Correlation Between Caterpillar and Anson Resources
Can any of the company-specific risk be diversified away by investing in both Caterpillar and Anson Resources at the same time? Although using a correlation coefficient on its own may not help to predict future stock returns, this module helps to understand the diversifiable risk of combining Caterpillar and Anson Resources into the same portfolio, which is an essential part of the fundamental portfolio management process.
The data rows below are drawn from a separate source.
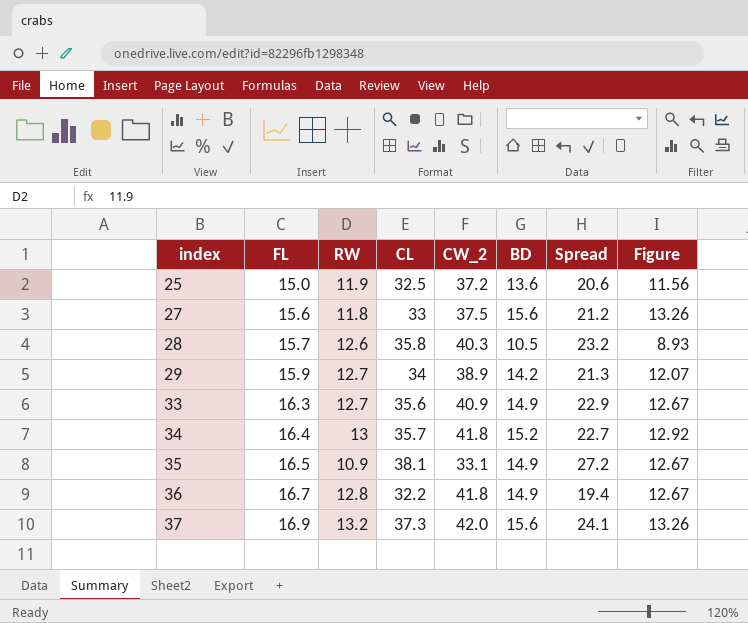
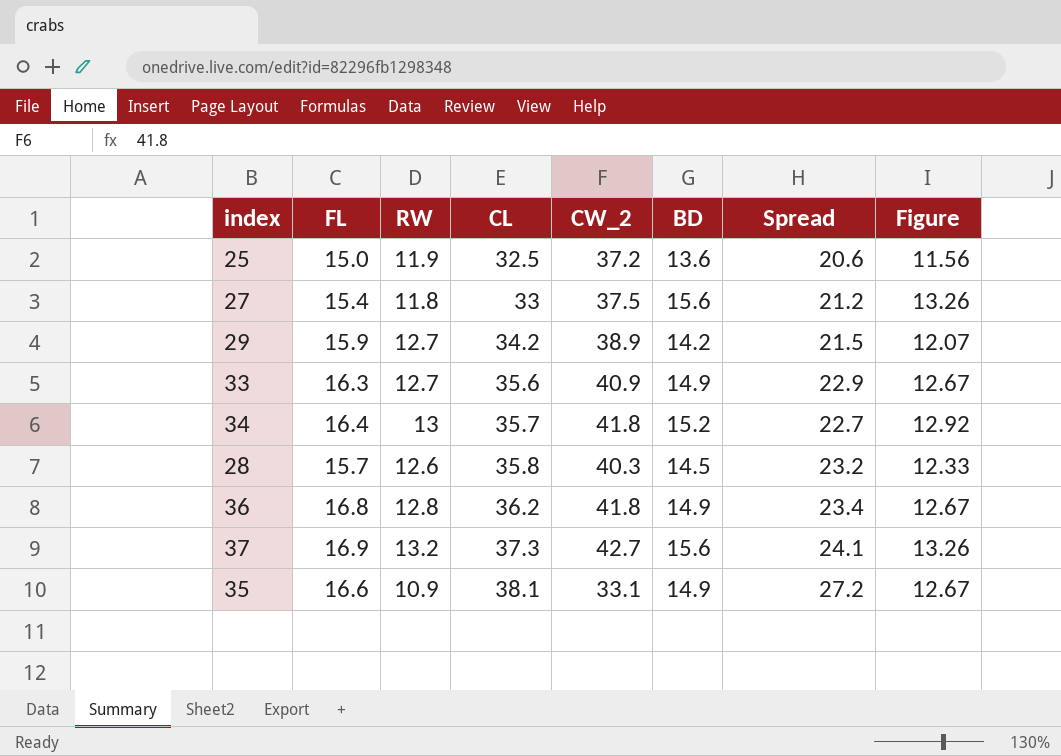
row order: index ascending -> CL ascending
27 | FL: 15.6 -> 15.4
29 | CL: 34 -> 34.2
29 | Spread: 21.3 -> 21.5
28 | BD: 10.5 -> 14.5
28 | Figure: 8.93 -> 12.33
36 | FL: 16.7 -> 16.8
36 | CL: 32.2 -> 36.2
36 | Spread: 19.4 -> 23.4
37 | CW_2: 42.0 -> 42.7
35 | FL: 16.5 -> 16.6

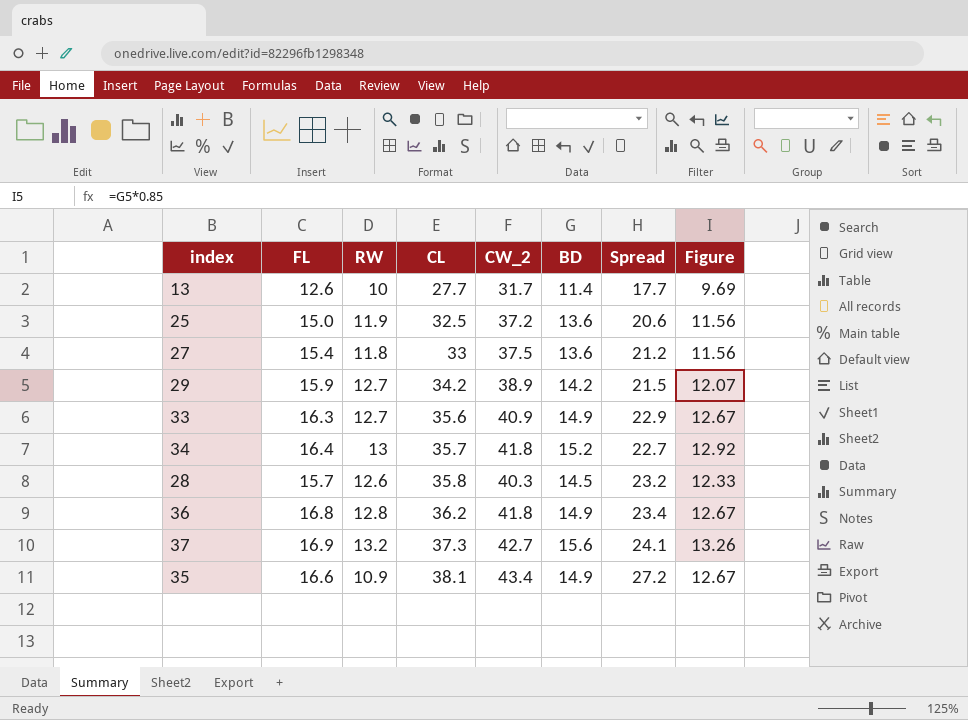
row 13: none -> 12.6 | 10 | 27.7 | 31.7 | 11.4 | 17.7 | 9.69
27 | BD: 15.6 -> 13.6
27 | Figure: 13.26 -> 11.56
35 | CW_2: 33.1 -> 43.4

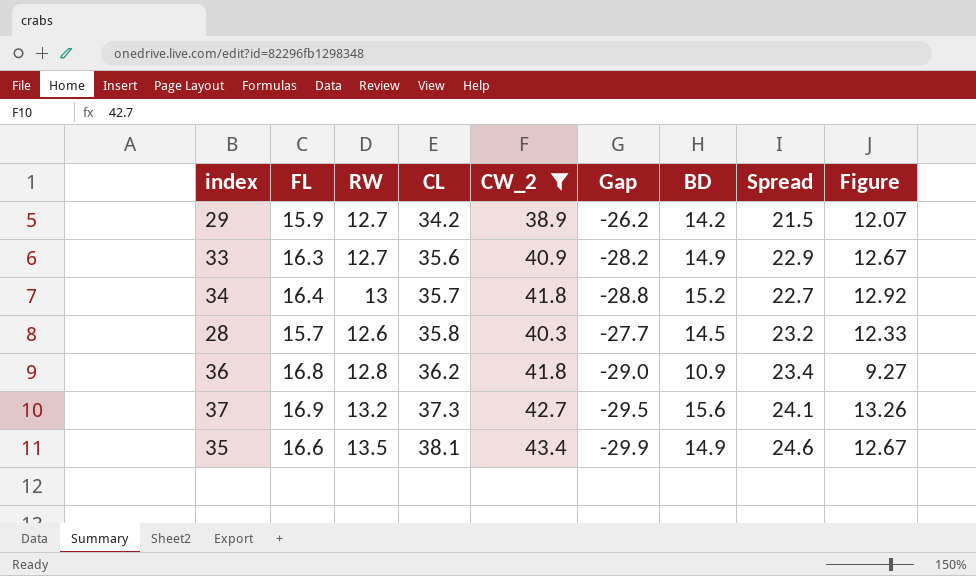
filter: none -> CW_2 >= 38.9
column Gap | formula: none -> [RW] - [CW_2]
36 | BD: 14.9 -> 10.9
36 | Figure: 12.67 -> 9.27
35 | RW: 10.9 -> 13.5
35 | Spread: 27.2 -> 24.6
By analyzing existing cross correlation between Caterpillar and Anson Resources Limited, you can compare the effects of market volatilities on Caterpillar and Anson Resources and check how they will diversify away market risk if combined in the same portfolio for a given time horizon. You can also utilize pair trading strategies of matching a long position in Caterpillar with a short position of Anson Resources. Check out your portfolio center. Please also check ongoing floating volatility patterns of Caterpillar and Anson Resources.
Diversification Opportunities for Caterpillar and Anson Resources
-0.04 | Correlation Coefficient |
Good diversification
The 3 months correlation between Caterpillar and Anson is -0.04. Overlapping area represents the amount of risk that can be diversified away by holding Caterpillar and Anson Resources Limited in the same portfolio, assuming nothing else is changed. The correlation between historical prices or returns on Anson Resources and Caterpillar is a relative statistical measure of the degree to which these equity instruments tend to move together. The correlation coefficient measures the extent to which returns on Caterpillar are associated (or correlated) with Anson Resources. Values of the correlation coefficient range from -1 to +1, where. The correlation of zero (0) is possible when the price movement of Anson Resources has no effect on the direction of Caterpillar i.e., Caterpillar and Anson Resources go up and down completely randomly.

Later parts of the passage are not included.